Après avoir obtenu son diplôme d’études secondaires, il rejoint l’unité d’élite de l’armée israélienne Douvdevan. Alors qu’il est à l’armée, son amie Iris Azulai est poignardée à mort par un Palestinien de Bethléem,  cette mort aura une influence déterminante sur la construction de la Série. Après son service militaire en 1993, il part aux Etats Unis, Arnold Schwarzenegger l’engage pour être son garde du corps. De retour en Israël il s’inscrit au cours d’art dramatique  Nissan Nativ à Tel Aviv. Il est parfaitement bilingue hébreu et arabe.

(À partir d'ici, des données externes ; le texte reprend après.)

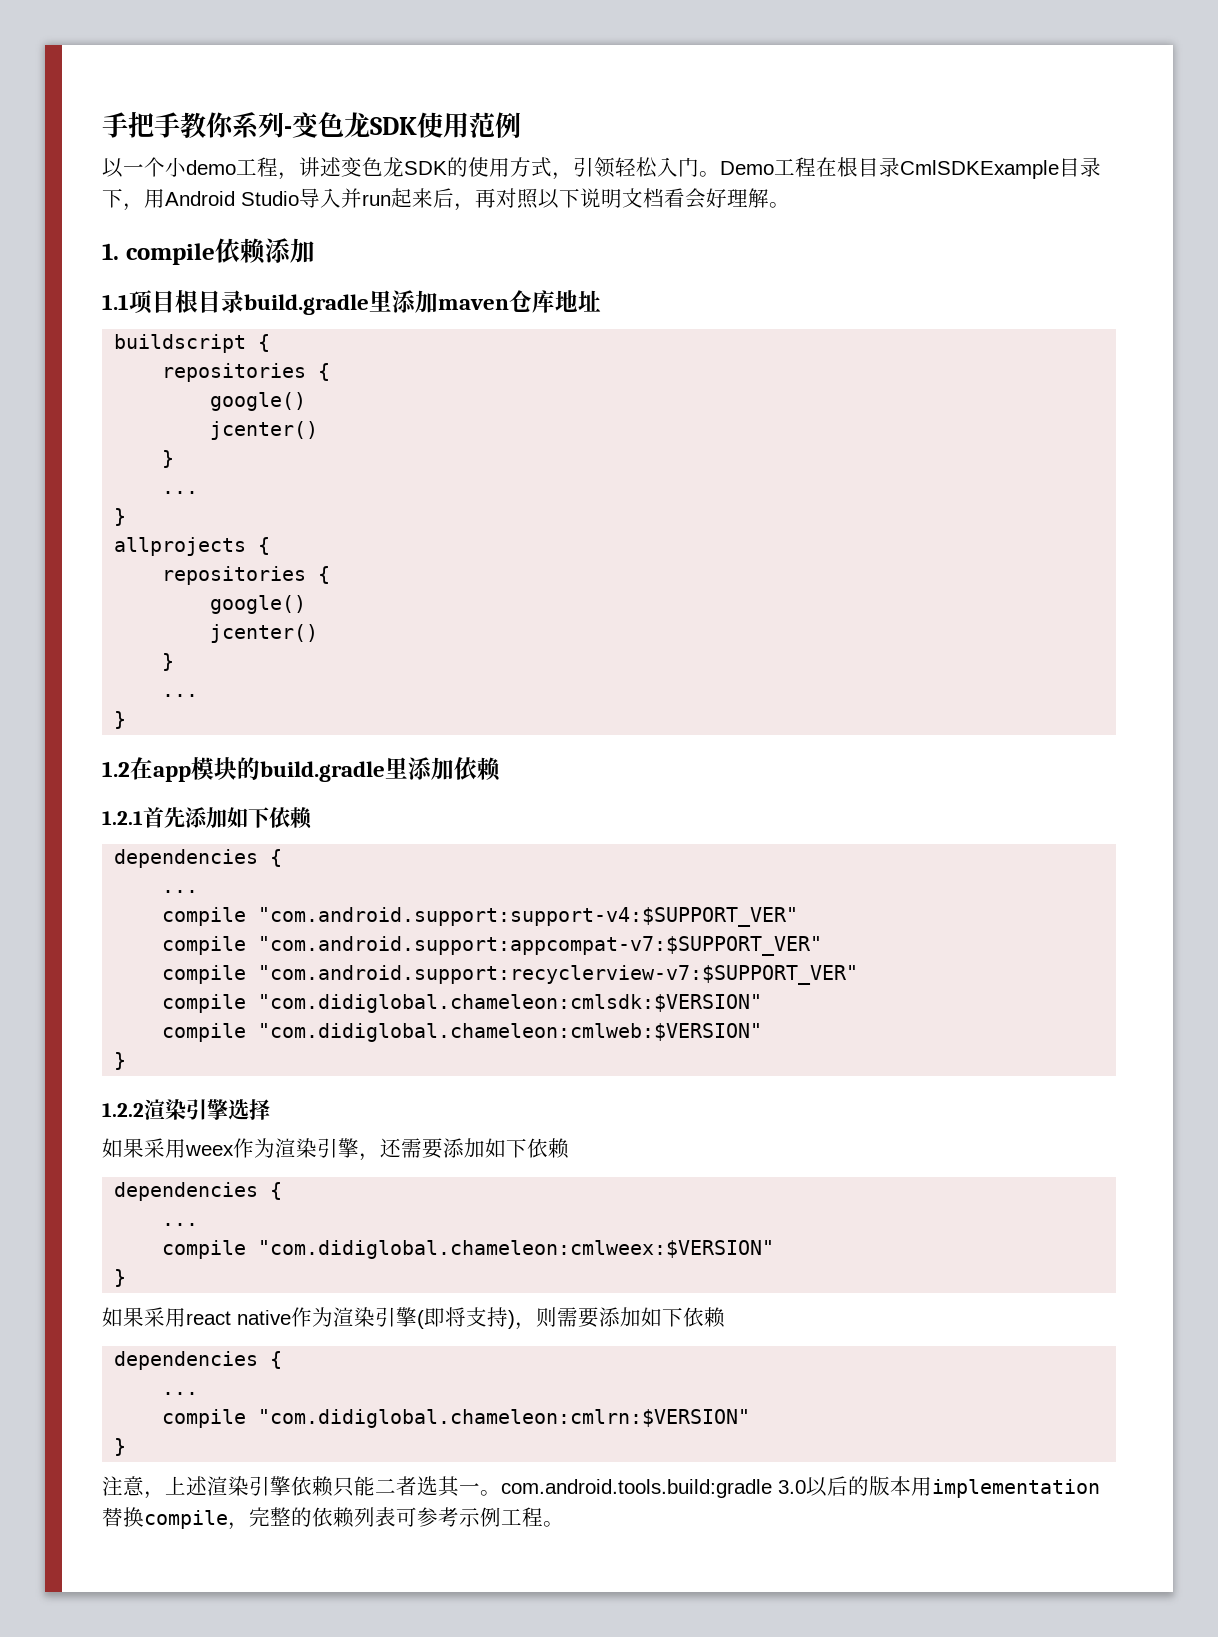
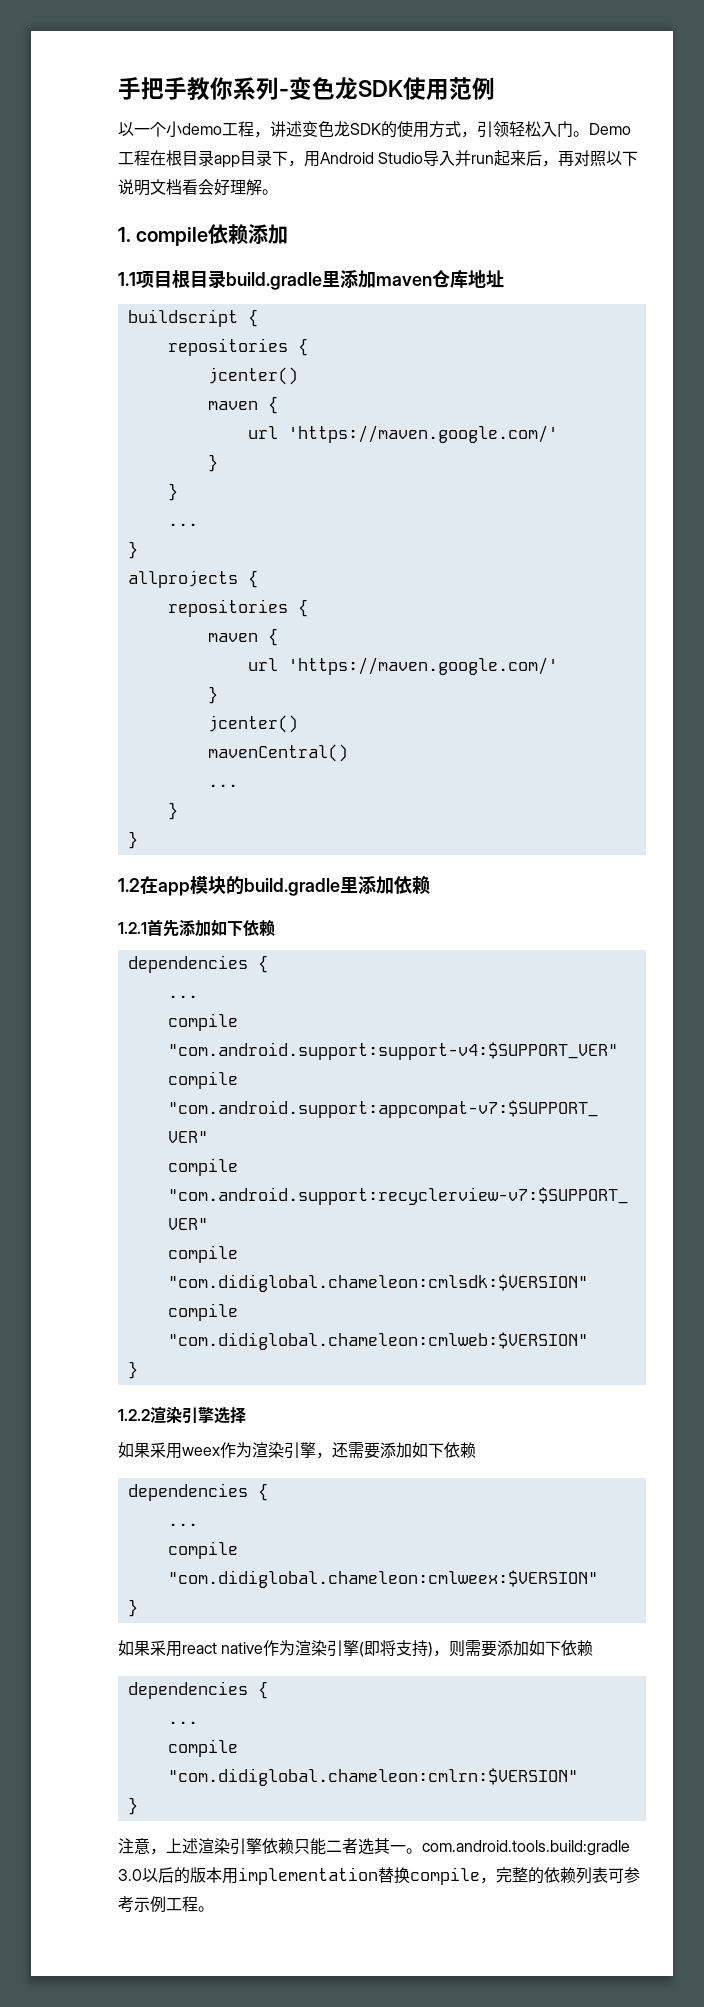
[900,160,1059,179] CmlSDKExample -> [214,155,240,168] app
[210,392,307,411] [210,421,319,440] google() // jcenter() -> [207,367,298,385] [207,396,278,414] [247,425,558,443] [207,454,218,472] jcenter() // maven { // url 'https://maven.google.com/' // }
[210,595,307,614] [210,624,319,643] [162,653,175,671] [162,694,199,697] [114,711,127,729] google() // jcenter() // } // ... // } -> [207,628,278,646] [247,657,558,675] [207,686,218,704] [207,715,298,733] [207,744,348,762] [207,784,238,787] [167,802,178,820] [127,831,138,849] maven { // url 'https://maven.google.com/' // } // jcenter() // mavenCentral() // ... // } // }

Le second personnage à l’origine de Fauda s’appelle Avi Issacharoff. Il passe son enfance à Givat  Shaul, lui aussi parle parfaitement l’arabe. Après ses études, il devient correspondant aux affaires du Moyen-Orient pour une radio israélienne. En 2014 en reportage télé, Avi Issacharoff et son cameraman sont attaqués par des jeunes Palestiniens masqués alors qu’ils couvrent une manifestation de protestation dont la cible reste indéterminée à ce jour. Il souhaite témoigner dans un livre de son expérience sur le terrain lorsqu’il rencontre son ami Lior Raz devenu  acteur et qui, lui, veut témoigner en réalisant  un film. La cause est entendue, ils vont coécrire le scénario de la série Fauda. La première saison sera diffusée en février 2015, la saison 2 en décembre 2017 sur la chaîne câblée israélienne Yes. La série recevra de multiples prix en Israël et aux USA.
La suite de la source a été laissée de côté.